• Genere:commedia
  • Regia:Sergio Rubini
  • Sceneggiatura:Sergio Rubini, Carla Cavalluzzi, Umberto Marino
  • Cast:Neri Marcorè, Margherita Buy, Emilio Solfrizzi, Vanessa Incontrada, Lillo, Sergio Rubini, Bob Messini, Gian Marco Tognazzi, Valentina Cervi
  • Distribuzione:01 Distribution
  • Produzione:Fandango, Rai Cinema
  • Durata:105 minuti
  • Nazione e Anno:Italia - 2013

Sergio Rubini ritorna dietro la macchina da presa con una nuova commedia: Mi rifaccio vivo. Ben accolto al box office, Mi rifaccio vivo annovera nel suo cast Emilio Solfrizzi, Neri Marcorè, Margherita Buy, Vanessa Incontrada e Lillo, tutti insieme per portare in scena una divertente pellicola densa di equivoci e dalla morale ricca di riflessioni profonde.

La trama

Biagio Bianchetti (Lillo) è un imprenditore felicemente sposato (la moglie è interpretata da Vanessa Incontarda ndr), ma da sempre vive un profondo senso di inferiorità, maturato fin dai tempi della scuola. Fra i banchi, il suo peggior rivale era Ottone di Valerio (Neri Marcorè), il classico figlio di papà che, purtroppo, arrivava sempre primo in tutto, affievolendo quel pizzico di amor proprio che aveva Biagio schernendolo di continuo.

Da grandi la storia non è cambiata e Biagio ed Ottone sono ancora rivali, ma in affari. Ma quando Biagio subisce una nuova sconfitta lavorativa inflittagli dall’antagonista di sempre, questi decide di farla finita.

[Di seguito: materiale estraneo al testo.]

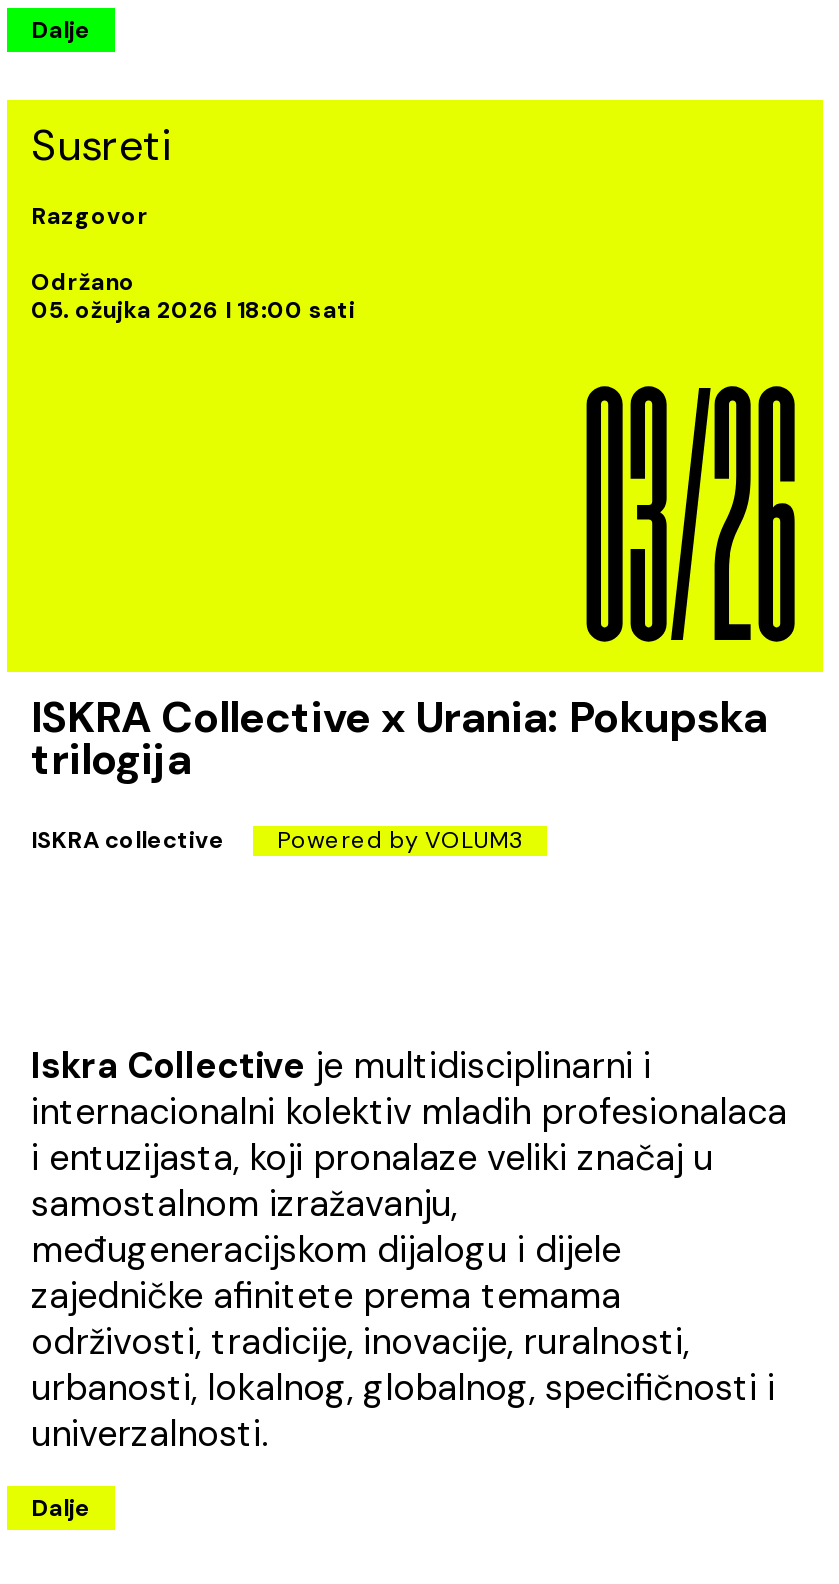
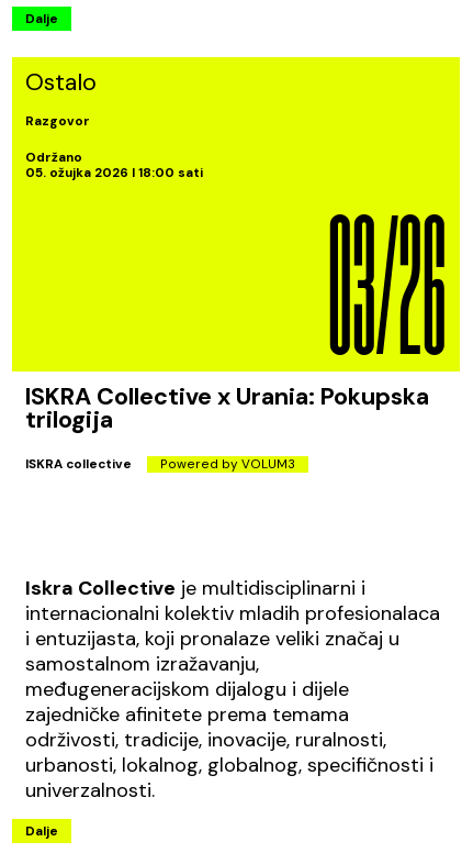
[31,117,171,173] Susreti -> [25,67,97,98] Ostalo

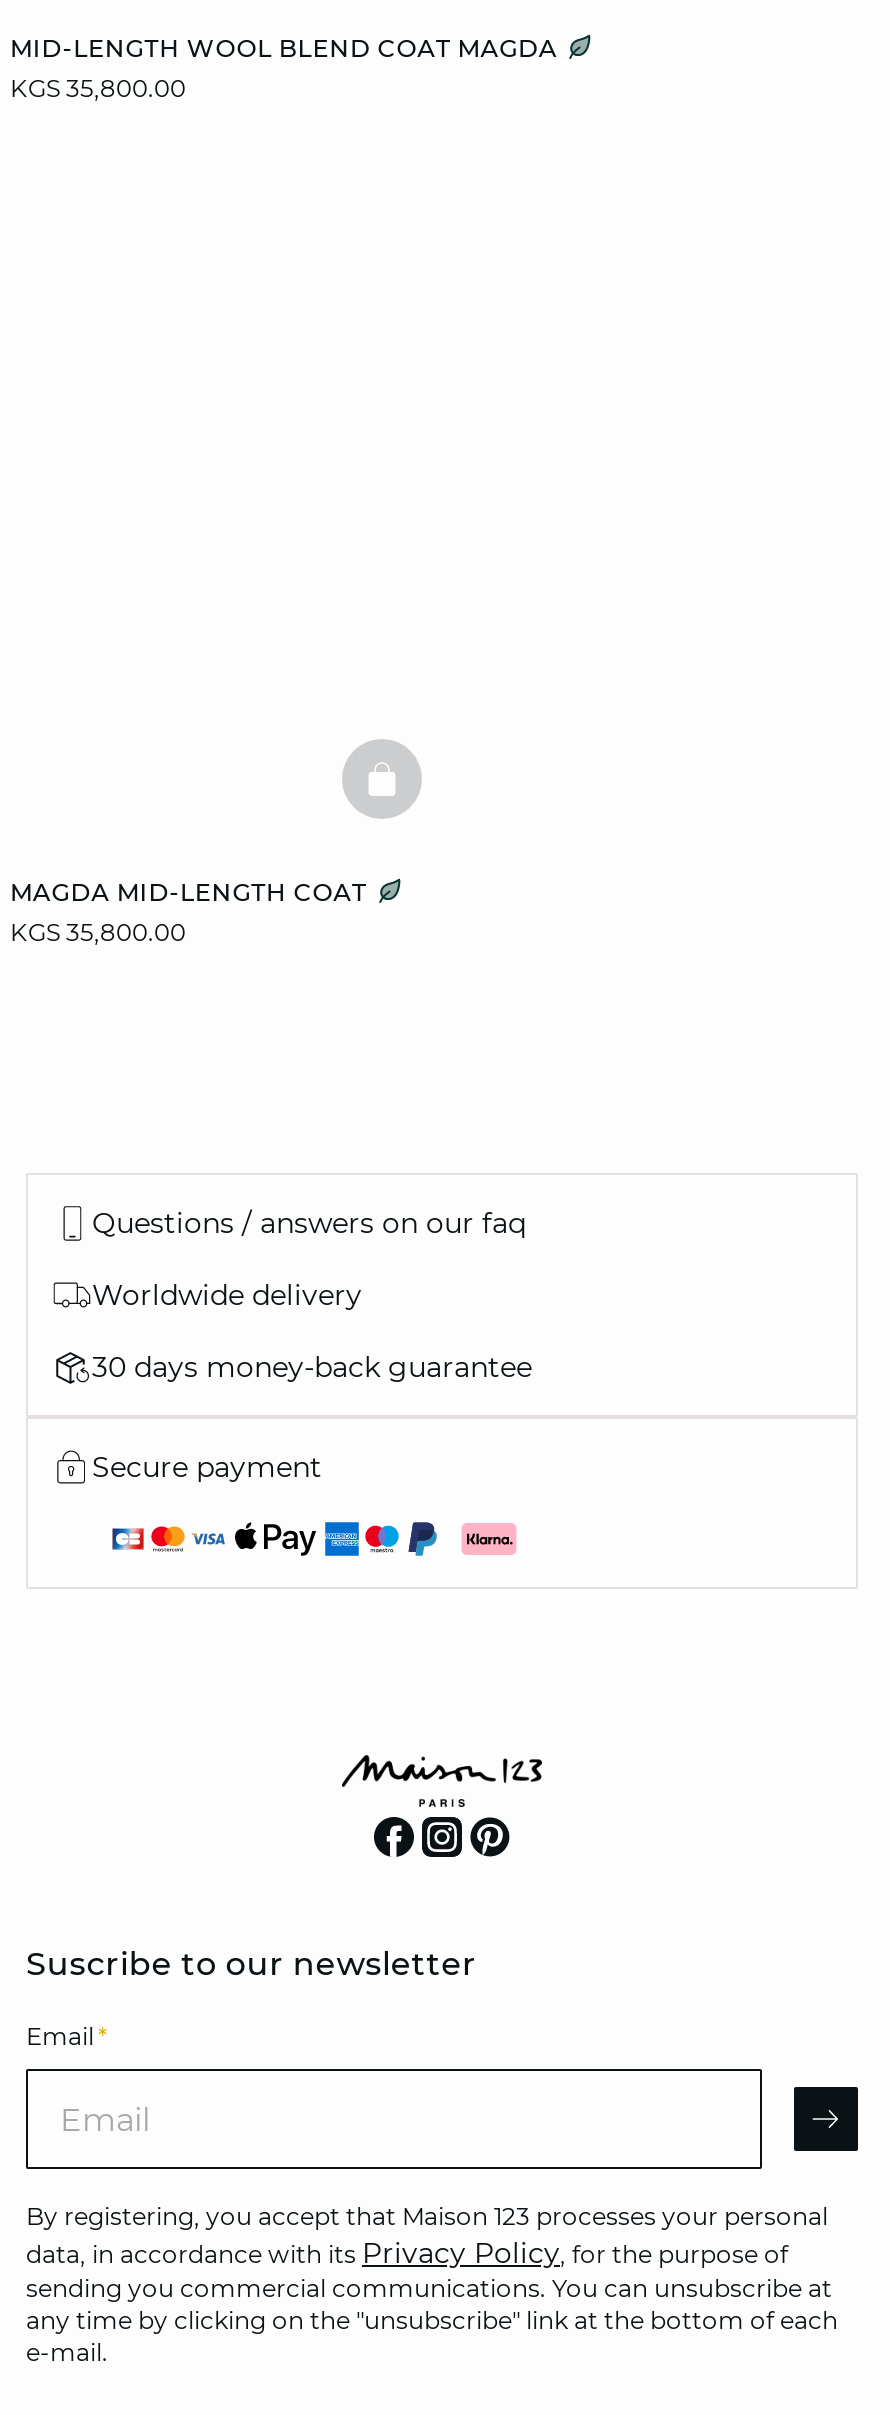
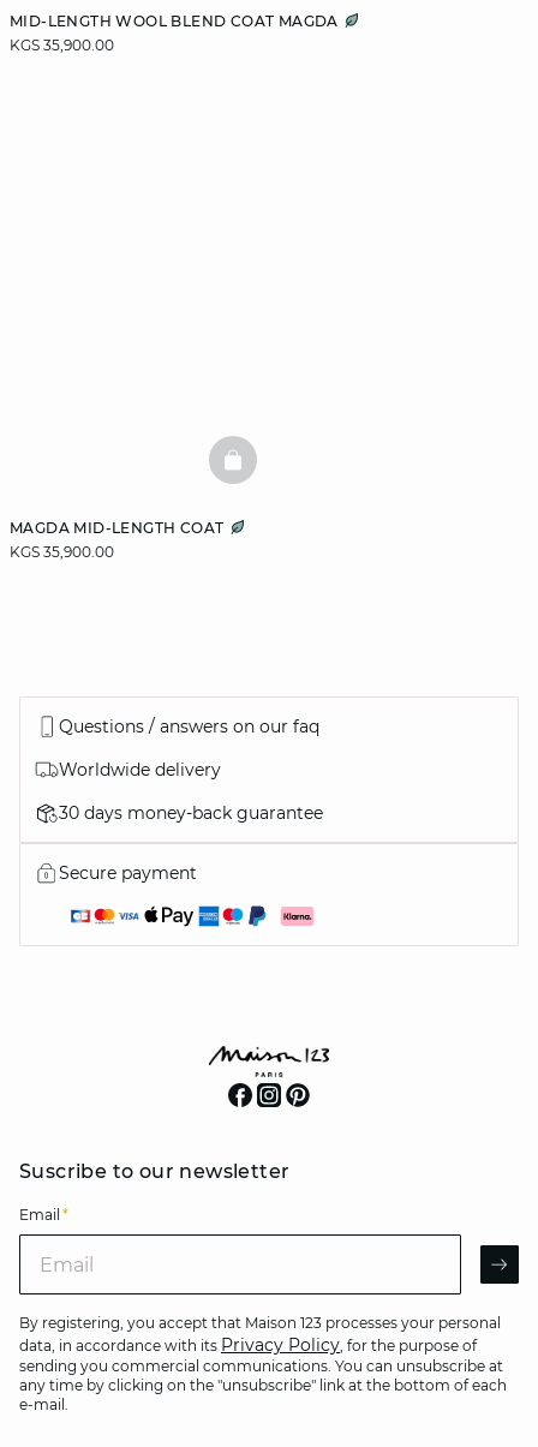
[10,73,186,103] KGS 35,800.00 -> [10,36,114,54] KGS 35,900.00
[10,917,186,947] KGS 35,800.00 -> [10,543,114,561] KGS 35,900.00

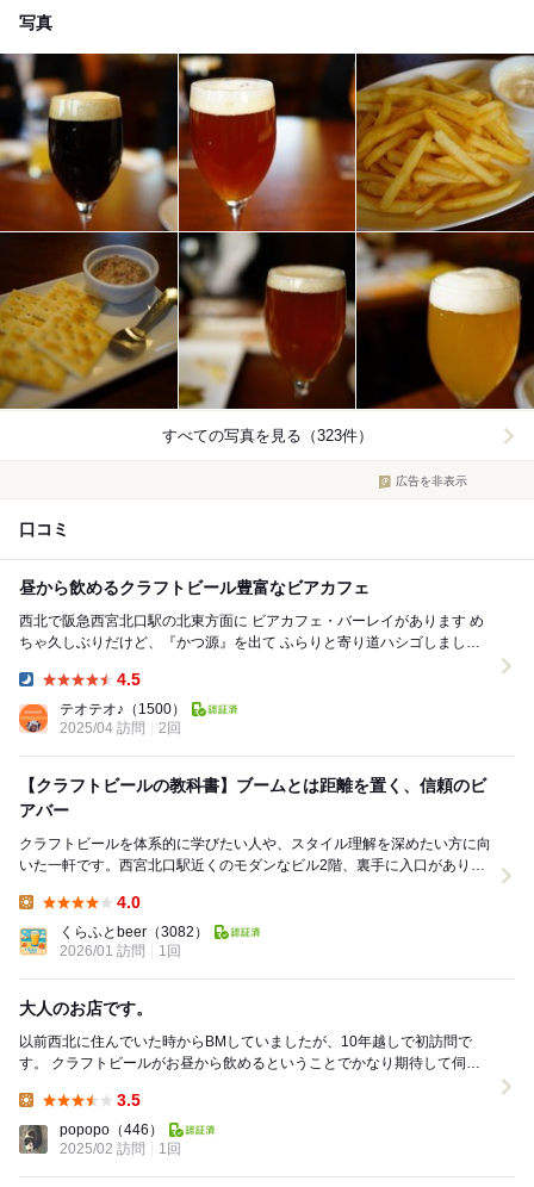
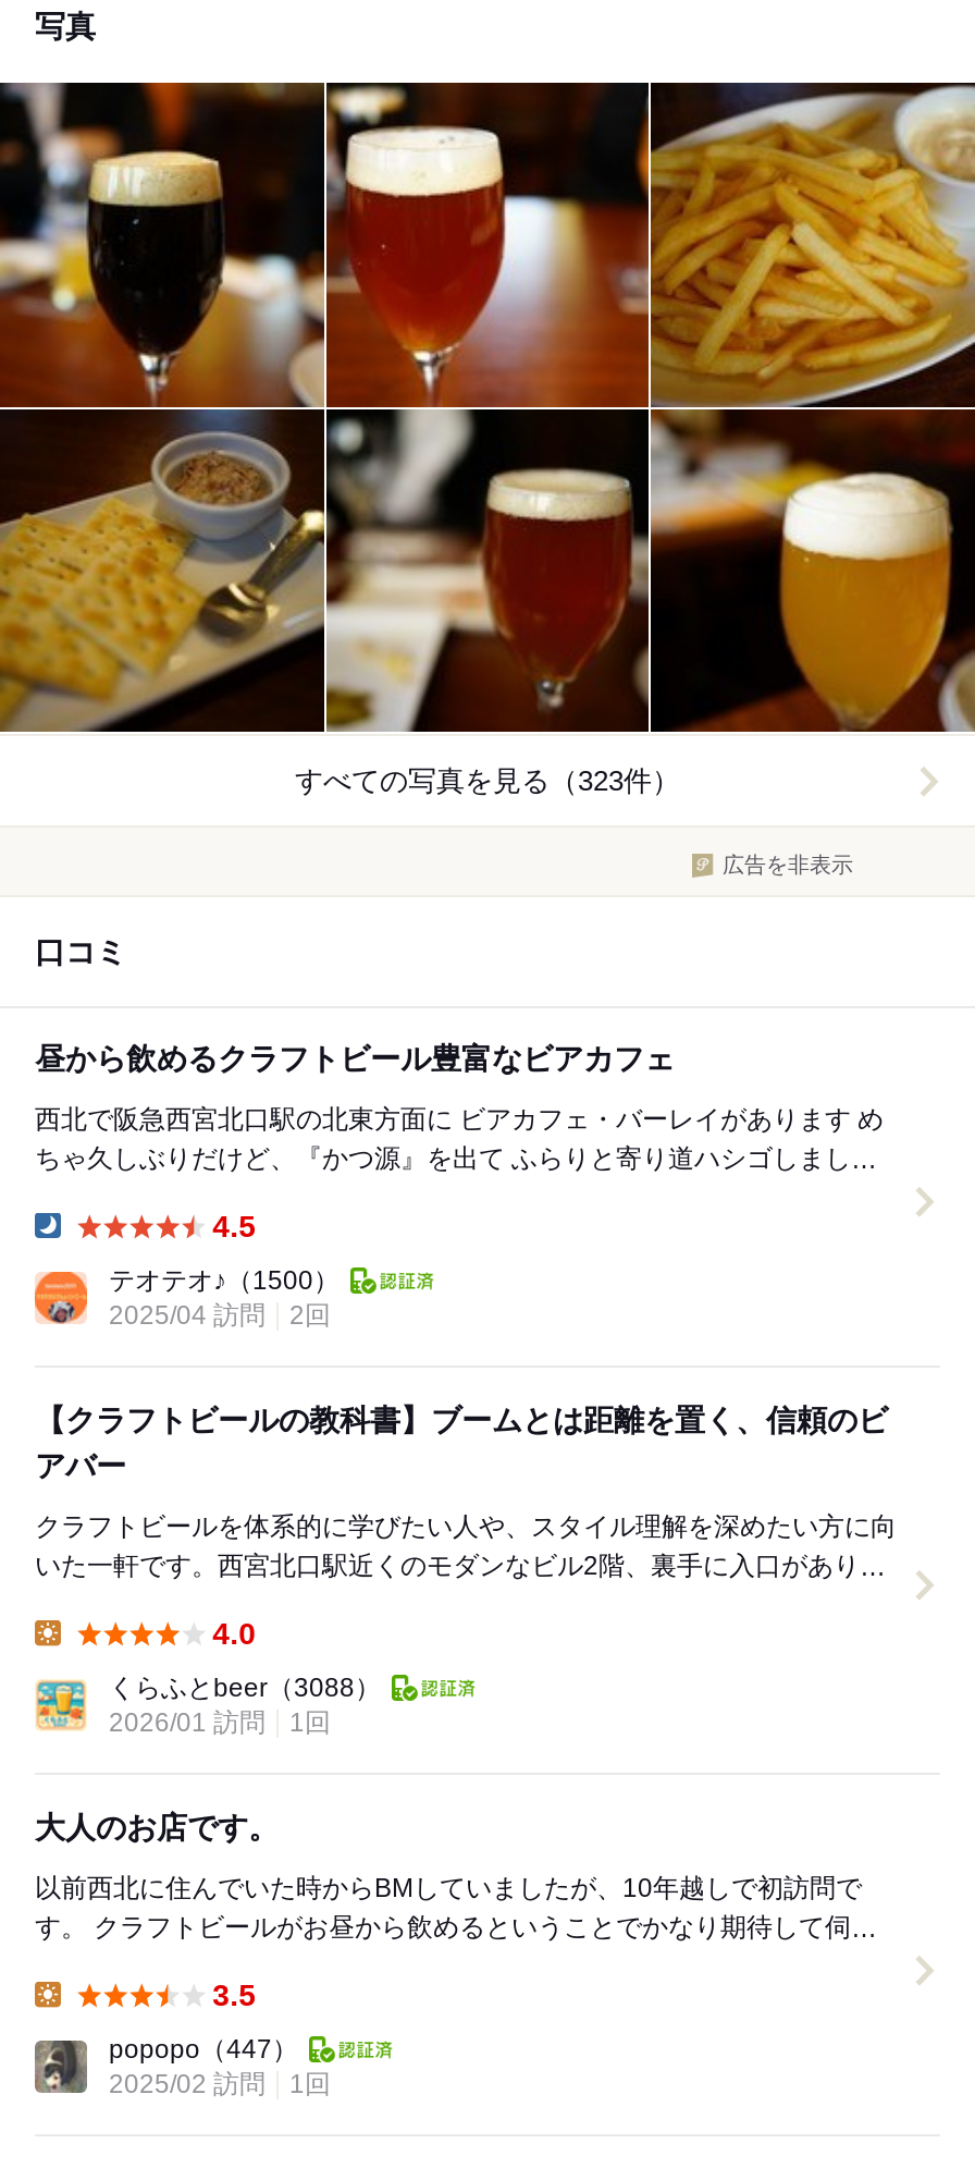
[60,924,209,941] くらふとbeer（3082） -> [109,1673,381,1704] くらふとbeer（3088）
[60,1122,163,1138] popopo（446） -> [109,2035,298,2065] popopo（447）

Una volta giunto nell’aldilà, accade però un imprevisto: per una buona azione compiuta in vita, ha diritto ad una sorta di bonus, che consiste nel ritornare per una settimana sulla terra e dimostrare di essere un uomo migliore. A Biagio non importa nulla di dare una immagine diversa di sé, ma accetta di tornare in terra per un altro motivo, sicuramente non molto edificante: distruggere il suo avversario, Ottone.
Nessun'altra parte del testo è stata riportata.